Work to complete:
Output all entries verbatim. Skip pictures.

Web document revisions
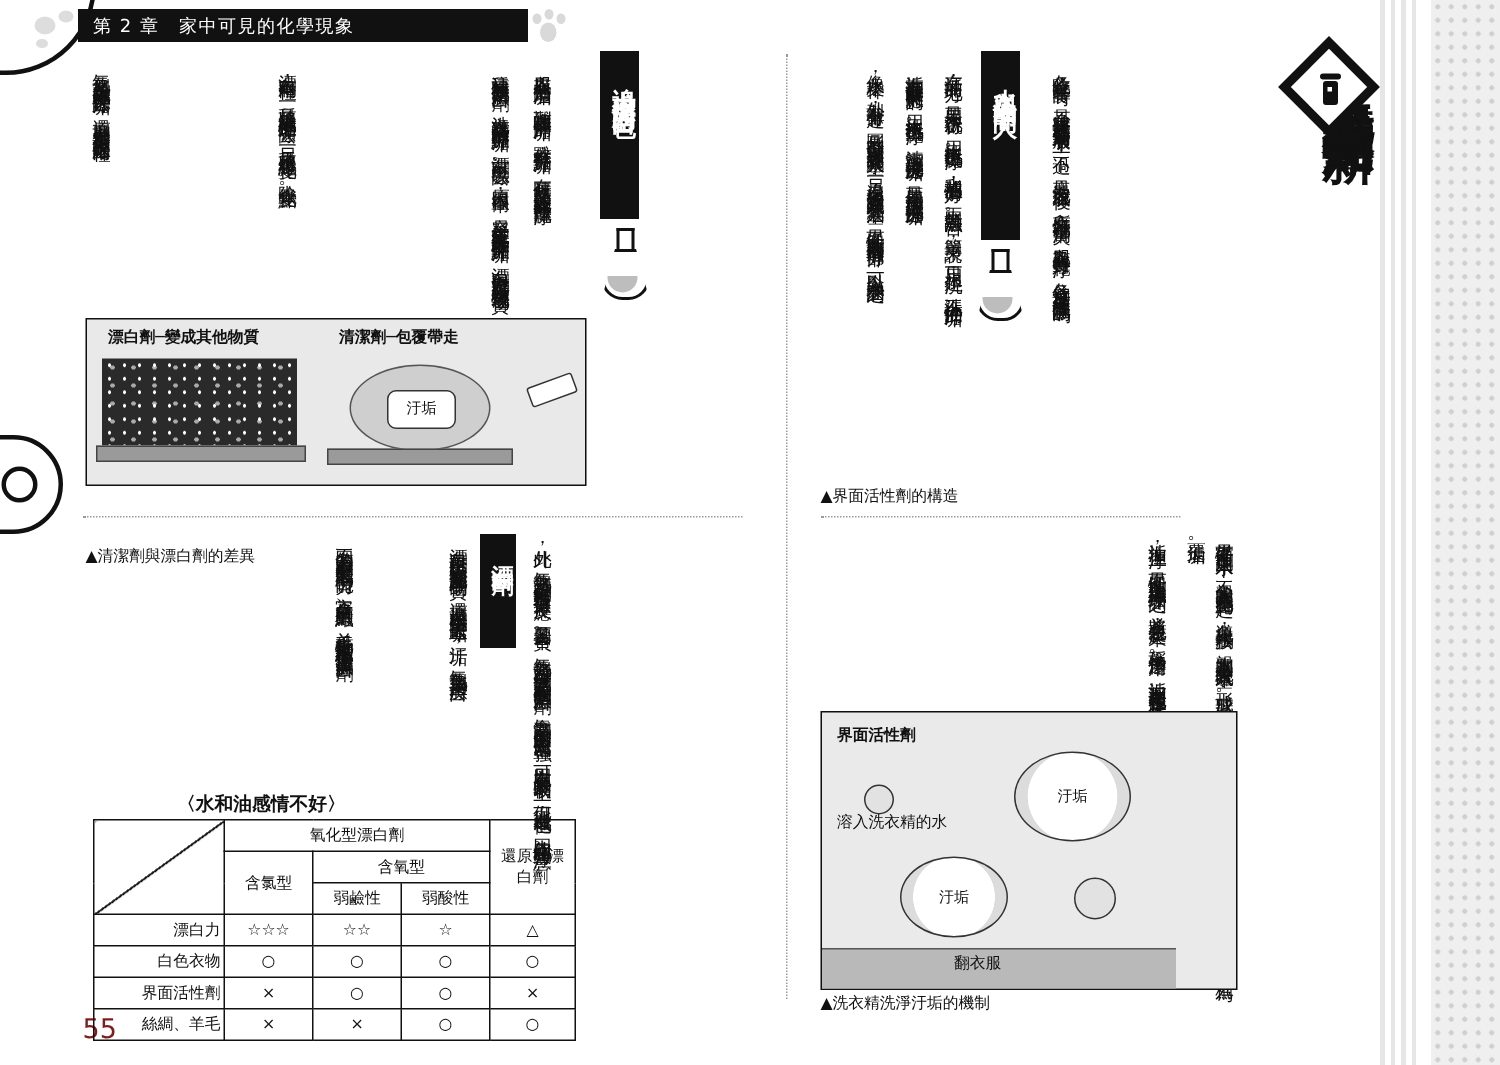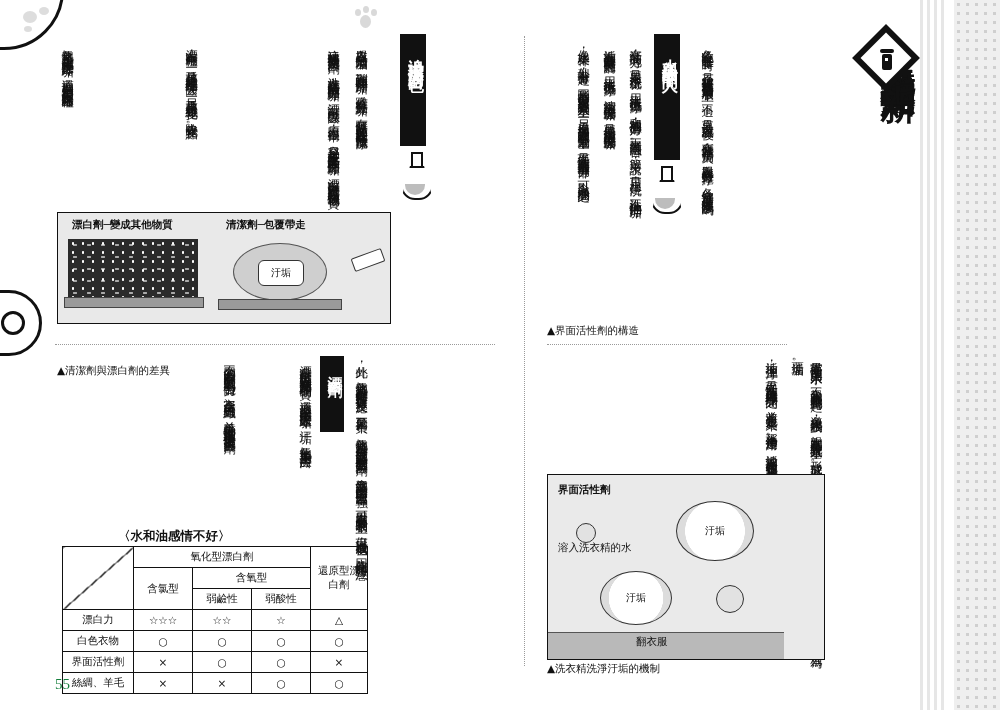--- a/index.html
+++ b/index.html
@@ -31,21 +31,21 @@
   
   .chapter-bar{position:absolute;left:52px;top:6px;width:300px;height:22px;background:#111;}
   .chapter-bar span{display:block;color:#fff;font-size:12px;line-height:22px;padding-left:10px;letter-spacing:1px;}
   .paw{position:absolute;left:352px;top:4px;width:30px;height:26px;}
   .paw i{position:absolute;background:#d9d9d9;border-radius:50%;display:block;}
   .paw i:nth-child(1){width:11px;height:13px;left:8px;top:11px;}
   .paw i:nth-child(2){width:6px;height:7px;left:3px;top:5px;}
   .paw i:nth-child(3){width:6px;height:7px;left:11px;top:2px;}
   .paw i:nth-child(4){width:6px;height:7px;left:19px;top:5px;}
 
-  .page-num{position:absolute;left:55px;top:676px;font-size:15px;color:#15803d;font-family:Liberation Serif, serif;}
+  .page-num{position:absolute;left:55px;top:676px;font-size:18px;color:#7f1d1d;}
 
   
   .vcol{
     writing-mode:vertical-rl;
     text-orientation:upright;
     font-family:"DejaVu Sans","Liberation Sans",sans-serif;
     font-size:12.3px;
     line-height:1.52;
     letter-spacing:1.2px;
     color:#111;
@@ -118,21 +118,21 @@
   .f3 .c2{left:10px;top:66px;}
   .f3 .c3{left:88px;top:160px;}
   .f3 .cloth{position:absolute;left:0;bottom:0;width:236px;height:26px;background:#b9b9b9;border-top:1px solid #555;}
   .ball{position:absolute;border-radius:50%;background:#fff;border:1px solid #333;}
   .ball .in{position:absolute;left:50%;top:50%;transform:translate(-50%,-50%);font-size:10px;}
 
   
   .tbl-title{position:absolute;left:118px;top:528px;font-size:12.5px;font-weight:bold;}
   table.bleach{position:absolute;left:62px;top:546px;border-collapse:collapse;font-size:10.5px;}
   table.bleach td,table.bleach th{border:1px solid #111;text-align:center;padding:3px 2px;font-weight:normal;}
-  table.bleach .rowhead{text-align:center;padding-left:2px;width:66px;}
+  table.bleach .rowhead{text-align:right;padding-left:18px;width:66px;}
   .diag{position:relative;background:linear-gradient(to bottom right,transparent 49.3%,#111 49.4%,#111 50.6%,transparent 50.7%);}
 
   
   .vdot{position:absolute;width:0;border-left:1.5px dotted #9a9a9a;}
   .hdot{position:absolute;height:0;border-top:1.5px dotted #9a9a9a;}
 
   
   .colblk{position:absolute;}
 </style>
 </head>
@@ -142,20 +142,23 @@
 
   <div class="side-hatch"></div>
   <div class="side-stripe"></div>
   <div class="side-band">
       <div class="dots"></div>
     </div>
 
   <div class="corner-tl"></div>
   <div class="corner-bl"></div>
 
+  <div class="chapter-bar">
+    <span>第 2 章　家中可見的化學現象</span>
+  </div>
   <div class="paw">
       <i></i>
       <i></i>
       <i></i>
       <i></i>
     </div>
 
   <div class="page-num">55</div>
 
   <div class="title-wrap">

Written response:
--- a/index.html
+++ b/index.html
@@ -31,21 +31,21 @@
   
   .chapter-bar{position:absolute;left:52px;top:6px;width:300px;height:22px;background:#111;}
   .chapter-bar span{display:block;color:#fff;font-size:12px;line-height:22px;padding-left:10px;letter-spacing:1px;}
   .paw{position:absolute;left:352px;top:4px;width:30px;height:26px;}
   .paw i{position:absolute;background:#d9d9d9;border-radius:50%;display:block;}
   .paw i:nth-child(1){width:11px;height:13px;left:8px;top:11px;}
   .paw i:nth-child(2){width:6px;height:7px;left:3px;top:5px;}
   .paw i:nth-child(3){width:6px;height:7px;left:11px;top:2px;}
   .paw i:nth-child(4){width:6px;height:7px;left:19px;top:5px;}
 
-  .page-num{position:absolute;left:55px;top:676px;font-size:15px;color:#15803d;font-family:Liberation Serif, serif;}
+  .page-num{position:absolute;left:55px;top:676px;font-size:18px;color:#7f1d1d;}
 
   
   .vcol{
     writing-mode:vertical-rl;
     text-orientation:upright;
     font-family:"DejaVu Sans","Liberation Sans",sans-serif;
     font-size:12.3px;
     line-height:1.52;
     letter-spacing:1.2px;
     color:#111;
@@ -118,21 +118,21 @@
   .f3 .c2{left:10px;top:66px;}
   .f3 .c3{left:88px;top:160px;}
   .f3 .cloth{position:absolute;left:0;bottom:0;width:236px;height:26px;background:#b9b9b9;border-top:1px solid #555;}
   .ball{position:absolute;border-radius:50%;background:#fff;border:1px solid #333;}
   .ball .in{position:absolute;left:50%;top:50%;transform:translate(-50%,-50%);font-size:10px;}
 
   
   .tbl-title{position:absolute;left:118px;top:528px;font-size:12.5px;font-weight:bold;}
   table.bleach{position:absolute;left:62px;top:546px;border-collapse:collapse;font-size:10.5px;}
   table.bleach td,table.bleach th{border:1px solid #111;text-align:center;padding:3px 2px;font-weight:normal;}
-  table.bleach .rowhead{text-align:center;padding-left:2px;width:66px;}
+  table.bleach .rowhead{text-align:right;padding-left:18px;width:66px;}
   .diag{position:relative;background:linear-gradient(to bottom right,transparent 49.3%,#111 49.4%,#111 50.6%,transparent 50.7%);}
 
   
   .vdot{position:absolute;width:0;border-left:1.5px dotted #9a9a9a;}
   .hdot{position:absolute;height:0;border-top:1.5px dotted #9a9a9a;}
 
   
   .colblk{position:absolute;}
 </style>
 </head>
@@ -142,20 +142,23 @@
 
   <div class="side-hatch"></div>
   <div class="side-stripe"></div>
   <div class="side-band">
       <div class="dots"></div>
     </div>
 
   <div class="corner-tl"></div>
   <div class="corner-bl"></div>
 
+  <div class="chapter-bar">
+    <span>第 2 章　家中可見的化學現象</span>
+  </div>
   <div class="paw">
       <i></i>
       <i></i>
       <i></i>
       <i></i>
     </div>
 
   <div class="page-num">55</div>
 
   <div class="title-wrap">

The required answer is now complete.